▶ **Source data**
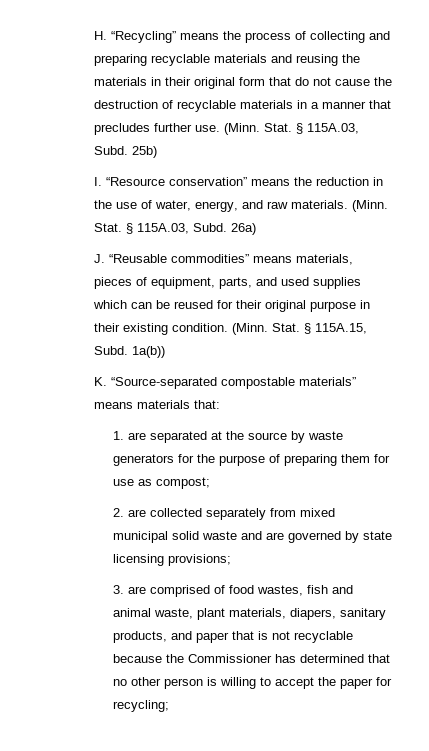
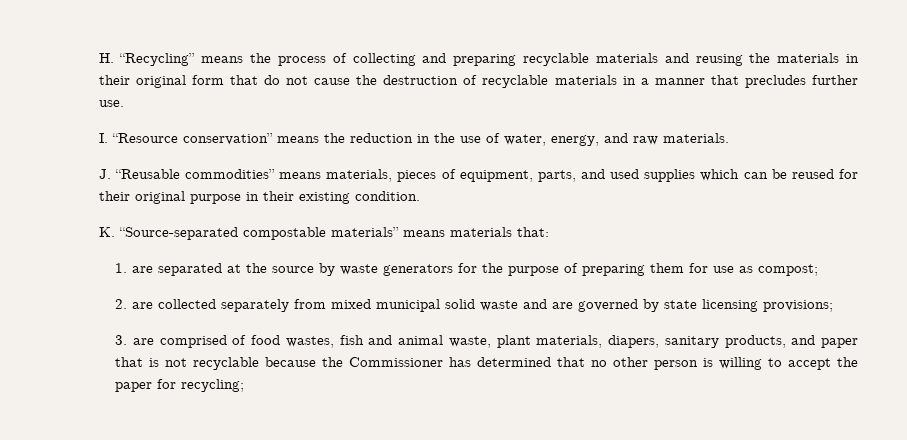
- (Minn. Stat. § 115A.03, Subd. 25b)
- (Minn. Stat. § 115A.03, Subd. 26a)
- (Minn. Stat. § 115A.15, Subd. 1a(b))

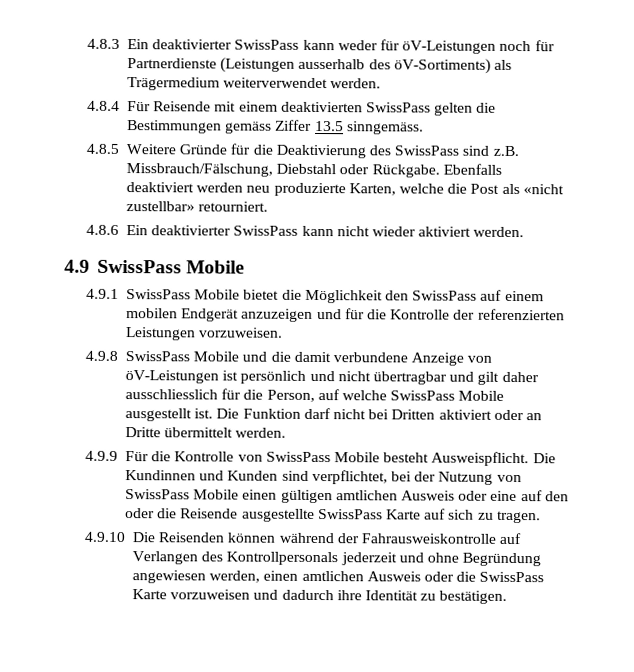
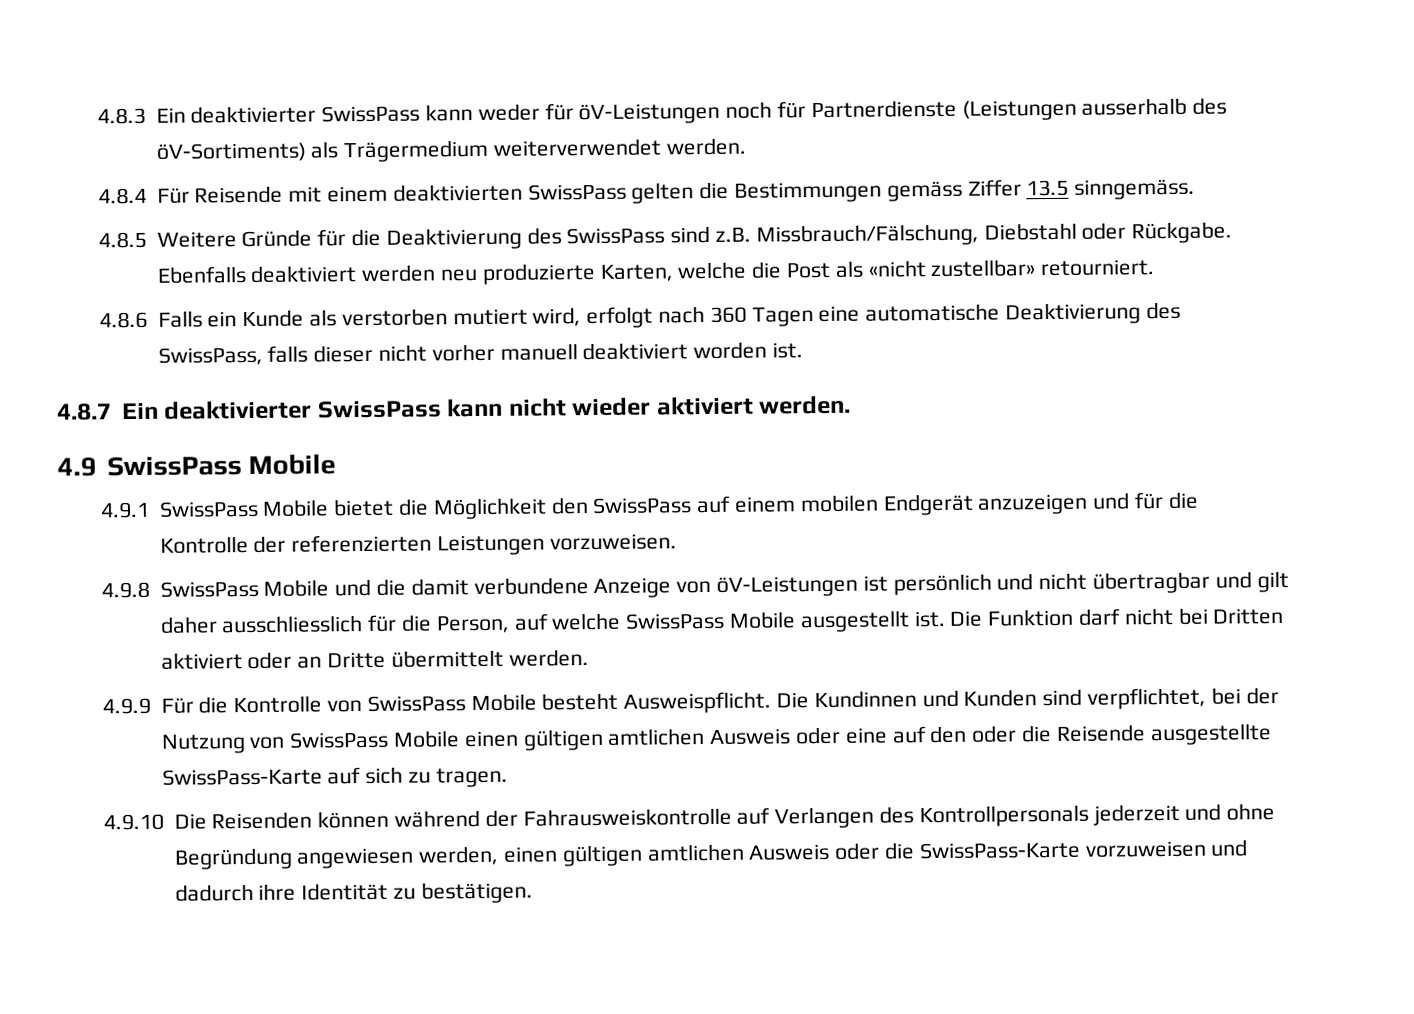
- 4.8.6 Ein deaktivierter SwissPass kann nicht wieder aktiviert werden.
+ 4.8.6 Falls ein Kunde als verstorben mutiert wird, erfolgt nach 360 Tagen eine automatische Deaktivierung des SwissPass, falls dieser nicht vorher manuell deaktiviert worden ist.
+ 4.8.7 Ein deaktivierter SwissPass kann nicht wieder aktiviert werden.
- Die Kundinnen und Kunden sind verpflichtet, bei der Nutzung von SwissPass Mobile einen gültigen amtlichen Ausweis oder eine auf den oder die Reisende ausgestellte SwissPass Karte auf sich zu tragen.
+ Die Kundinnen und Kunden sind verpflichtet, bei der Nutzung von SwissPass Mobile einen gültigen amtlichen Ausweis oder eine auf den oder die Reisende ausgestellte SwissPass-Karte auf sich zu tragen.
- 4.9.10 Die Reisenden können während der Fahrausweiskontrolle auf Verlangen des Kontrollpersonals jederzeit und ohne Begründung angewiesen werden, einen amtlichen Ausweis oder die SwissPass Karte vorzuweisen und dadurch ihre Identität zu bestätigen.
+ 4.9.10 Die Reisenden können während der Fahrausweiskontrolle auf Verlangen des Kontrollpersonals jederzeit und ohne Begründung angewiesen werden, einen gültigen amtlichen Ausweis oder die SwissPass-Karte vorzuweisen und dadurch ihre Identität zu bestätigen.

▶ **What you will do**
Give back the material above word for word; no picture belongs in it.

▶ **Output below**
- (Minn. Stat. § 115A.03, Subd. 25b)
- (Minn. Stat. § 115A.03, Subd. 26a)
- (Minn. Stat. § 115A.15, Subd. 1a(b))

- 4.8.6 Ein deaktivierter SwissPass kann nicht wieder aktiviert werden.
+ 4.8.6 Falls ein Kunde als verstorben mutiert wird, erfolgt nach 360 Tagen eine automatische Deaktivierung des SwissPass, falls dieser nicht vorher manuell deaktiviert worden ist.
+ 4.8.7 Ein deaktivierter SwissPass kann nicht wieder aktiviert werden.
- Die Kundinnen und Kunden sind verpflichtet, bei der Nutzung von SwissPass Mobile einen gültigen amtlichen Ausweis oder eine auf den oder die Reisende ausgestellte SwissPass Karte auf sich zu tragen.
+ Die Kundinnen und Kunden sind verpflichtet, bei der Nutzung von SwissPass Mobile einen gültigen amtlichen Ausweis oder eine auf den oder die Reisende ausgestellte SwissPass-Karte auf sich zu tragen.
- 4.9.10 Die Reisenden können während der Fahrausweiskontrolle auf Verlangen des Kontrollpersonals jederzeit und ohne Begründung angewiesen werden, einen amtlichen Ausweis oder die SwissPass Karte vorzuweisen und dadurch ihre Identität zu bestätigen.
+ 4.9.10 Die Reisenden können während der Fahrausweiskontrolle auf Verlangen des Kontrollpersonals jederzeit und ohne Begründung angewiesen werden, einen gültigen amtlichen Ausweis oder die SwissPass-Karte vorzuweisen und dadurch ihre Identität zu bestätigen.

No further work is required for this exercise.